For the Woodstock woodshow the Router Workshop has Bob Rosendahl listed giving seminar's titled "Mr Router's Farewell". Oak Park won't even have a both at this show - last year they didn't have any live demonstrations at their booth - their booth was always a great place to visit and watch (I think his name was Mark?) all the jigs and stuff work and also you could get Mark to go over things again - slower after people moved on. Their interactive booth was missed last year and now they won't even have a booth. This forum is great. Times change. Without Mark - I'd never have gotten so much of their stuff - some of it I've since learned I could have made myself, but he challenged me to use my router and now I love it! I'm finishing a cabinet makers course and I always talk about using the router instead of the table saw for many things.

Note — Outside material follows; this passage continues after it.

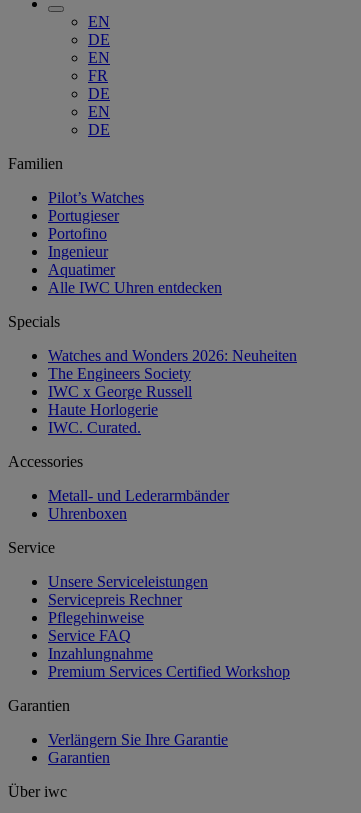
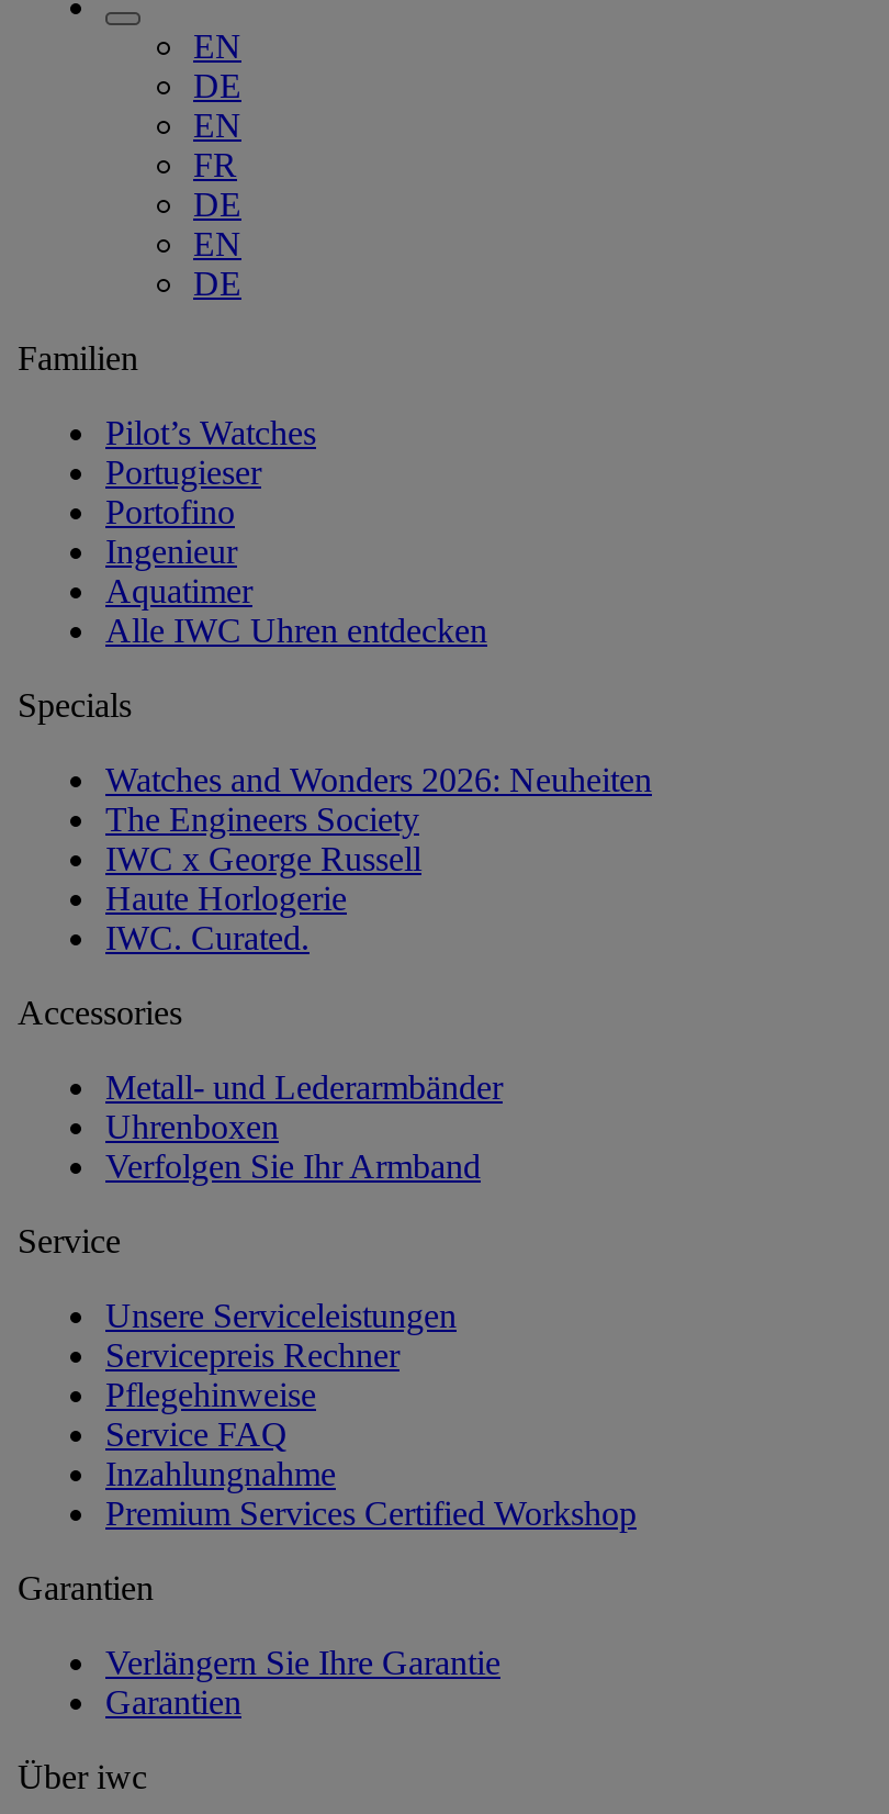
none -> [105,1147,481,1184] Verfolgen Sie Ihr Armband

I think I'm getting the teacher converted!


----------



## Mark (Aug 4, 2004)

Hello, mickay

No, I don't think Bob is retiring, but, he is attending the woodstock show to do demonstrations. Also, Kevin ( yes, RouterForums.com Kevin ) will be tagging along with Bob.


----------



## BrianS (Nov 7, 2004)

I'm glad he's not retiring. And, if all goes well, I'll get to see him at the Woodstock show. Only about a 2 hour drive for me. 

Anyone else planning on attending?


----------



## BobandRick (Aug 4, 2004)

Its the last show for Bob at Woodstock.


----------



## BrianS (Nov 7, 2004)

BobandRick said:


> Its the last show for Bob at Woodstock.

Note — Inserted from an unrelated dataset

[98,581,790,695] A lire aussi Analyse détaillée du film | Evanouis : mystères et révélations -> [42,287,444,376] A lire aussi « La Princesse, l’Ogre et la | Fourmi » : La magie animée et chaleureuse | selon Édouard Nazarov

Glad I went!! Got to meet Bob and picked up a few tips and ideas. 

Bob, if you're reading this, it was a pleasure to meet you. Enjoy your retirement from the "road".

Brian


----------



## Glenmore (Sep 10, 2004)

Brian you are a lucky man I'm green with envy. If it wasn't for Bob and Rick I probably wouldn't have even buying a router. I've learned a lot from there show. Thanks guys!


----------



## template tom (Sep 18, 2004)

BobandRick said:


> Its the last show for Bob at Woodstock.

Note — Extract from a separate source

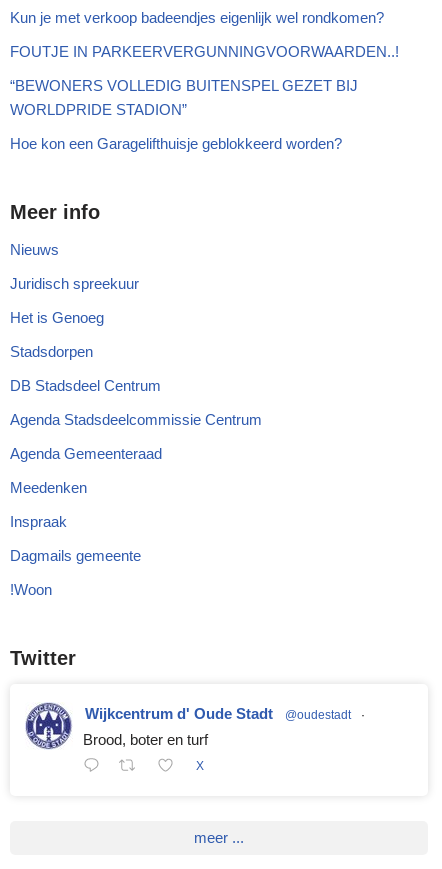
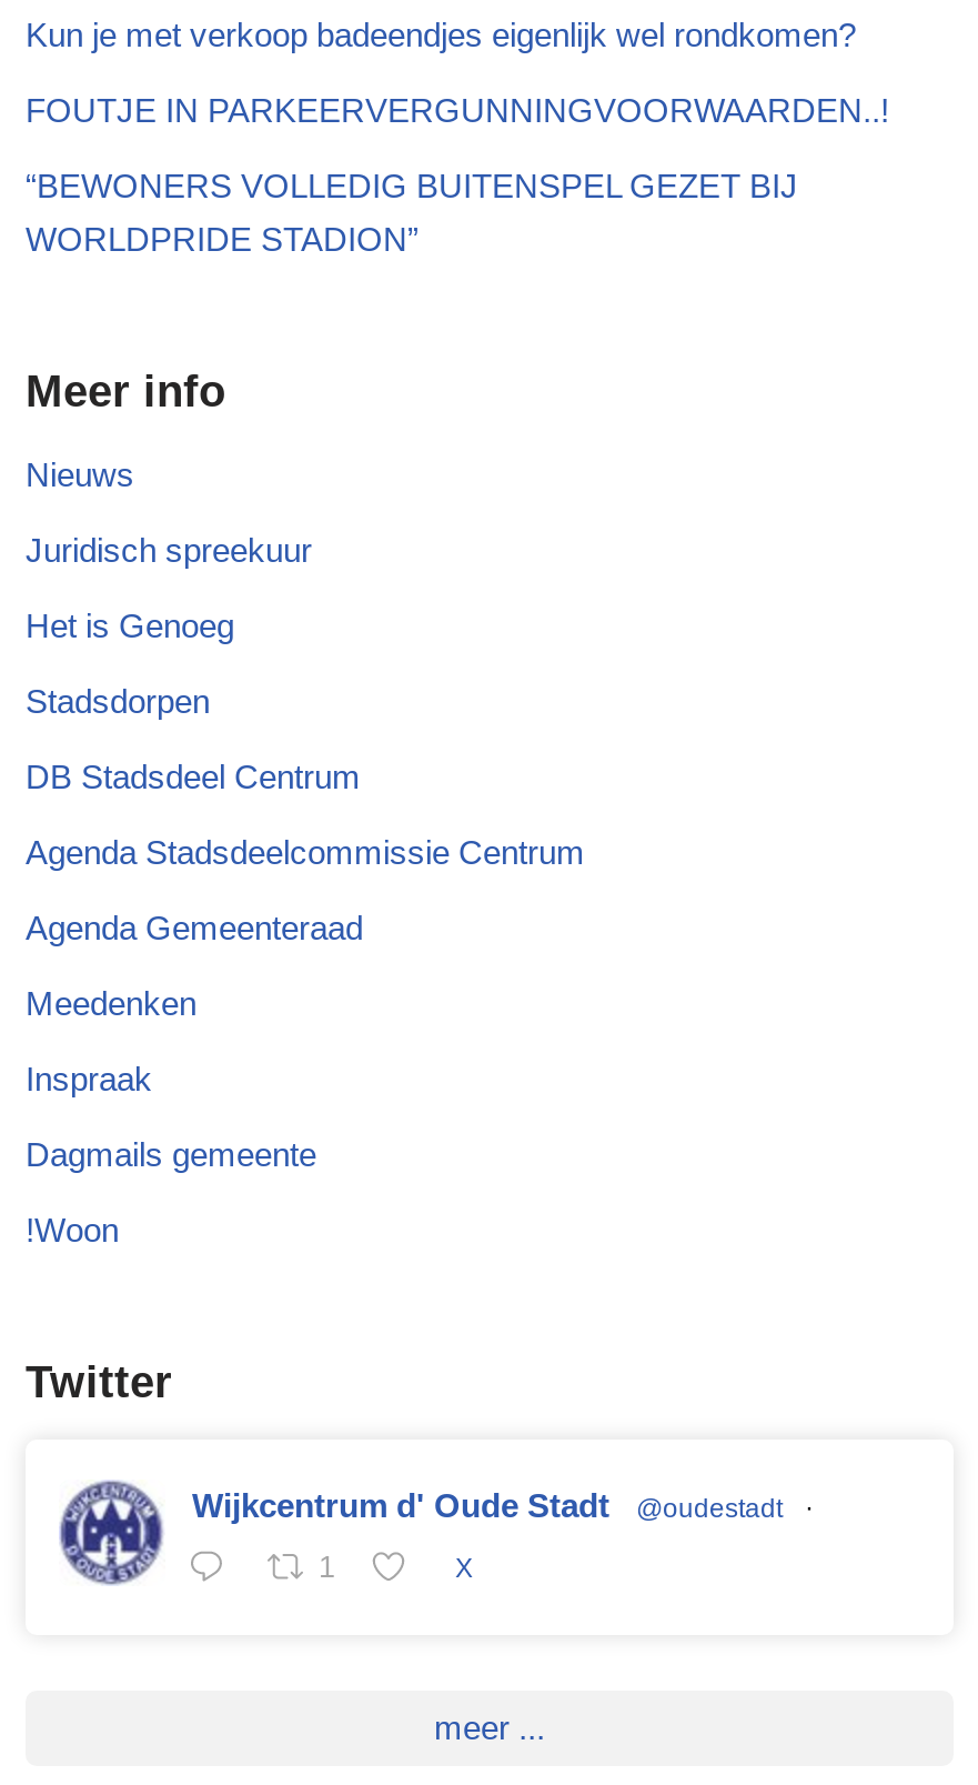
[10,135,342,152] Hoe kon een Garagelifthuisje geblokkeerd worden? -> none
[83,731,208,748] Brood, boter en turf -> [319,1552,336,1585] 1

I have yet to see your show as I am here in Australia I am sure you have given great advice to all your supporters over the years and I take my hat off to you. Who will take your place ?????
I have been routing for years but unlike you I have concentrated on the use of the template guides rather than the router table. I consider the use of guides a much safer method of using the router. I would give careful consideration to allow a blind person to use the router in the below bench position
Enjoy your retirement Bob
Tom


----------